Anna Nizzari '02 delved into the world of erotic magic for her group project, with a personal focus on violence toward women in Greek mythology and in Latin love poetry. Her group examined issues of language, gender, and the history of curse tablets, used for erotic and other spells. Since she came to the class with Web familiarity, creating the site was less challenging to Nizzari than other factors, such as the ample course reading, which she found extremely compelling nonetheless. "The Greek magical papyri in translation are very difficult to comprehend," she says of the ancient texts that include recipes for a wide range of spells written in both Greek and Egyptian. Other texts studied in the class included works on astrology and actual spells written by practicing magicians in antiquity. But Williams's impassioned lectures made it an especially exciting course, says Nizzari, who was surprised to learn that early Christianity and Judaism had connections to magic. As a Catholic, she felt she learned things she'd never known about the roots of her own religion.

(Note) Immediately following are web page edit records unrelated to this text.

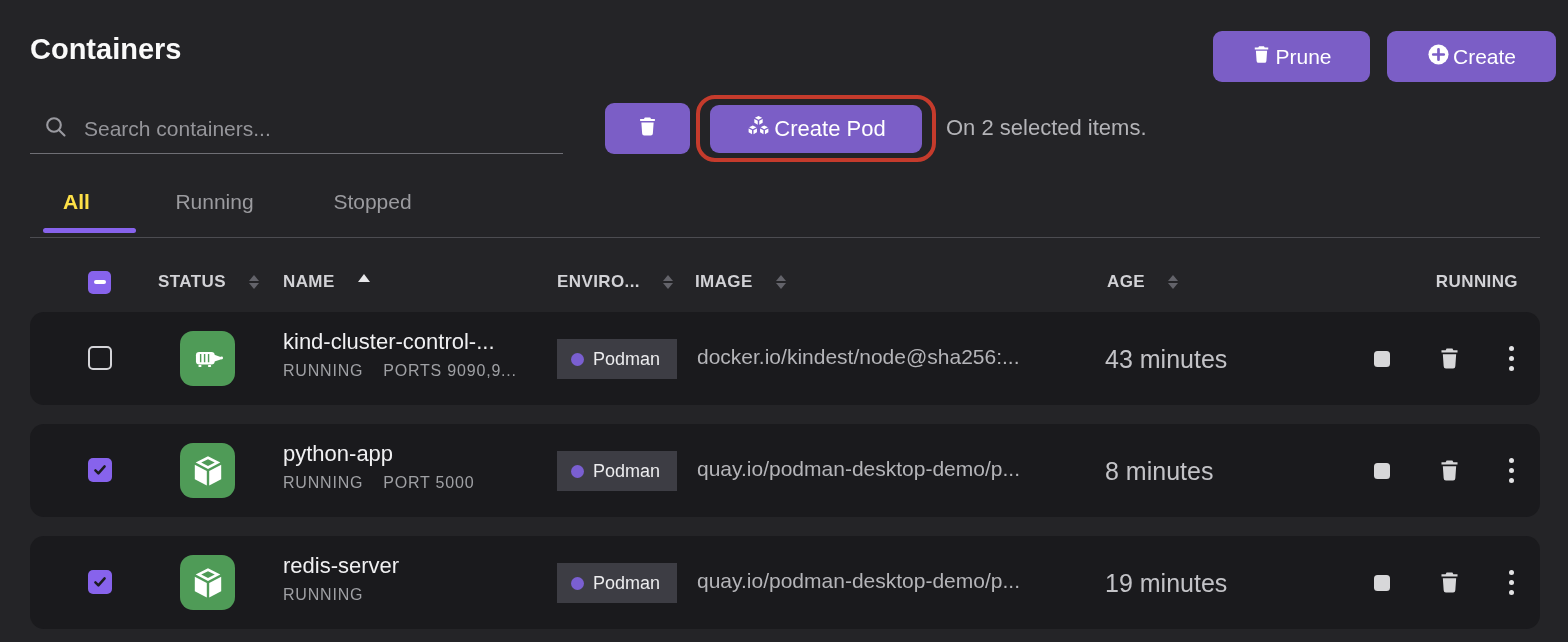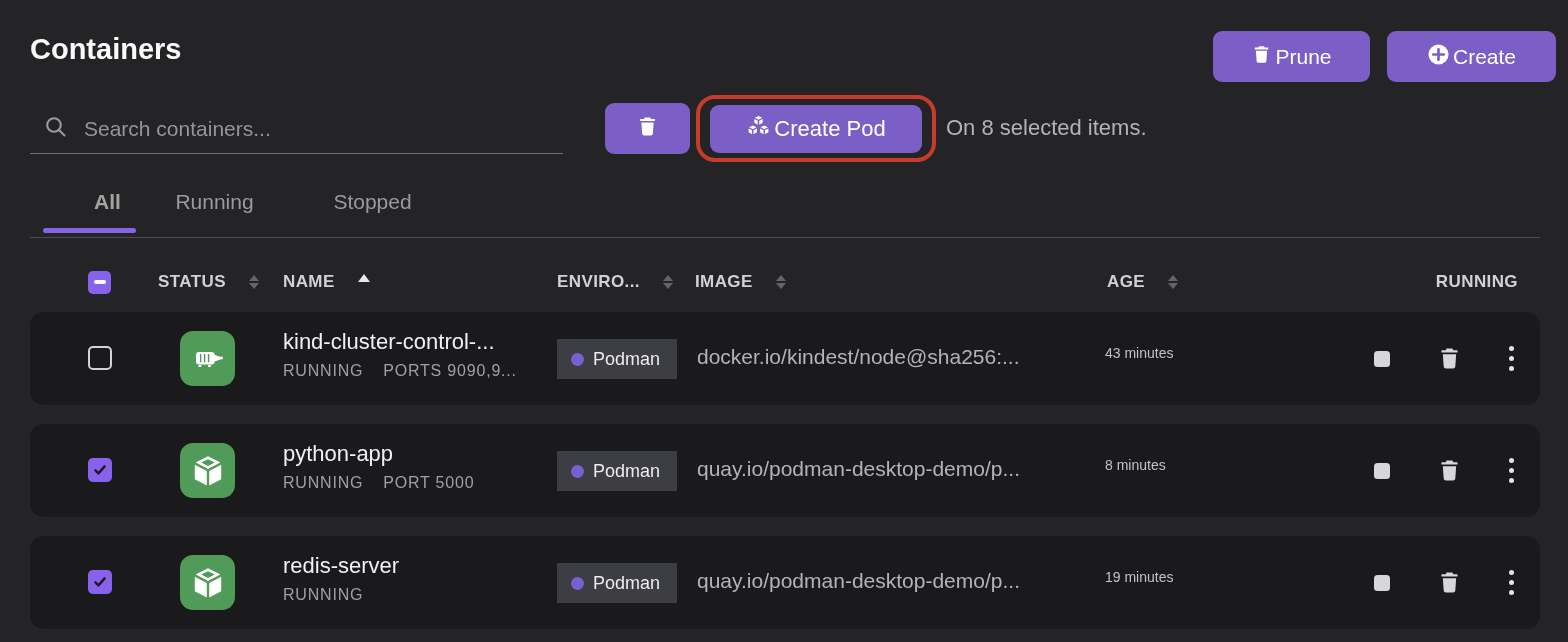--- a/index.html
+++ b/index.html
@@ -33,21 +33,21 @@
   .btn-bulk-delete { position: absolute; left: 605px; top: 103px; width: 85px; height: 51px; }
   .btn-create-pod { position: absolute; left: 710px; top: 105px; width: 212px; height: 48px; font-size: 22px; }
   .annotation {
     position: absolute; left: 696px; top: 95px; width: 240px; height: 67px;
     border: 4px solid #c53b2c; border-radius: 19px; pointer-events: none;
   }
   .selection-note { position: absolute; left: 946px; top: 115px; font-size: 22px; color: #b3b3b7; }
   
   .tabs { position: absolute; left: 30px; top: 190px; height: 48px; }
   .tab { position: absolute; top: 0; font-size: 21px; color: #9b9b9f; cursor: pointer; text-align: center; }
-  .tab-all { left: 31px; width: 93px; color: #a3a3a3; font-weight: 600; }
+  .tab-all { left: 0; width: 93px; color: #fde047; font-weight: 600; }
   .tab-running { left: 138px; width: 93px; }
   .tab-stopped { left: 294px; width: 97px; }
   .tab-underline { position: absolute; left: 13px; top: 38px; width: 93px; height: 5px;
     background: #8763ec; border-radius: 3px; }
   .tabs-divider { position: absolute; left: 30px; top: 237px; width: 1510px; height: 1px; background: #4c4c51; }
   
   .thead { position: absolute; left: 30px; top: 258px; width: 1510px; height: 48px; }
   .th { position: absolute; top: 0; height: 48px; display: flex; align-items: center; gap: 23px;
     font-size: 17px; font-weight: 700; color: #d2d2d6; letter-spacing: 0.4px; }
   .th-check { left: 58px; } .th-status { left: 128px; } .th-name { left: 253px; }
@@ -75,21 +75,21 @@
     background: #4f9b57; border-radius: 13px; display: flex; align-items: center; justify-content: center; cursor: pointer; }
   .namecell { position: absolute; left: 253px; top: 17px; }
   .cname { font-size: 22px; font-weight: 500; color: #f0f0f2; cursor: pointer; }
   .subline { margin-top: 7px; font-size: 16px; color: #9fa0a4; letter-spacing: 0.8px; display: flex; gap: 20px; }
   .badge { position: absolute; left: 527px; top: 27px; height: 40px; background: #3d3d44;
     border-radius: 0; display: flex; align-items: center; gap: 9px; padding: 0 17px 0 14px;
     font-size: 18px; color: #ececee; }
   .badge .dot { width: 13px; height: 13px; border-radius: 50%; background: #7a5fd1; }
   .cell-image { position: absolute; left: 667px; top: 33px; width: 390px; font-size: 21px; color: #b4b4b8;
     white-space: nowrap; overflow: hidden; }
-  .cell-age { position: absolute; left: 1075px; top: 33px; font-size: 14px; color: #c3c3c7; }
+  .cell-age { position: absolute; left: 1075px; top: 33px; font-size: 25px; color: #c3c3c7; }
   .actions { position: absolute; right: 26px; top: 0; height: 93px; display: flex; align-items: center; gap: 47px; }
   .icon-btn { background: none; border: none; cursor: pointer; display: flex; align-items: center; justify-content: center; padding: 0; }
   .stop-square { width: 16px; height: 16px; background: #d7d7d9; border-radius: 3.5px; }
   .kebab { display: flex; flex-direction: column; gap: 4.5px; }
   .kebab i { width: 5.5px; height: 5.5px; border-radius: 50%; background: #e3e3e5; }
 </style>
 </head>
 <body>
 
 <h1 class="page-title">Containers</h1>
@@ -147,21 +147,21 @@
           <polygon points="13.5,13.9 16.8,15.7 16.8,19.4 13.5,17.6"></polygon>
           <polygon points="21.5,13.9 18.2,15.7 18.2,19.4 21.5,17.6"></polygon>
         </g>
       </svg>
   </span>
   <span>Create Pod</span>
 </button>
 
 <div class="annotation"></div>
 
-<span class="selection-note">On 8 selected items.</span>
+<span class="selection-note">On 2 selected items.</span>
 
 <div class="tabs">
   <span class="tab tab-all">All</span>
   <span class="tab tab-running">Running</span>
   <span class="tab tab-stopped">Stopped</span>
   <span class="tab-underline"></span>
 </div>
 <div class="tabs-divider"></div>
 
 <div class="thead">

"Magical practitioners appealed to the same basic view of the cosmos, the order of the universe, that pagan philosophers and Jewish and Christian religious teachers subscribed to," says Megan Williams. "The only difference," she explains, "was in how the magician or the astrologer claimed to wield power within that universe, and his or her relation to an individual client." She notes that many of the texts scholars describe as magical "express both a promise to deal with everyday practical problems and a profound spirituality." The "substantial number of modern pagans" in her class found it "spoke to their own religious convictions as a course on Chrisianity or Judaism could not," while other students found some of the material "shocking."
Getting students to "take the material seriously without abandoning their critical faculties" was challenging, says Williams, but she loved teaching the course and having an opportunity to "addresses elements of the Western religious traditions that get left out of the normal curriculum."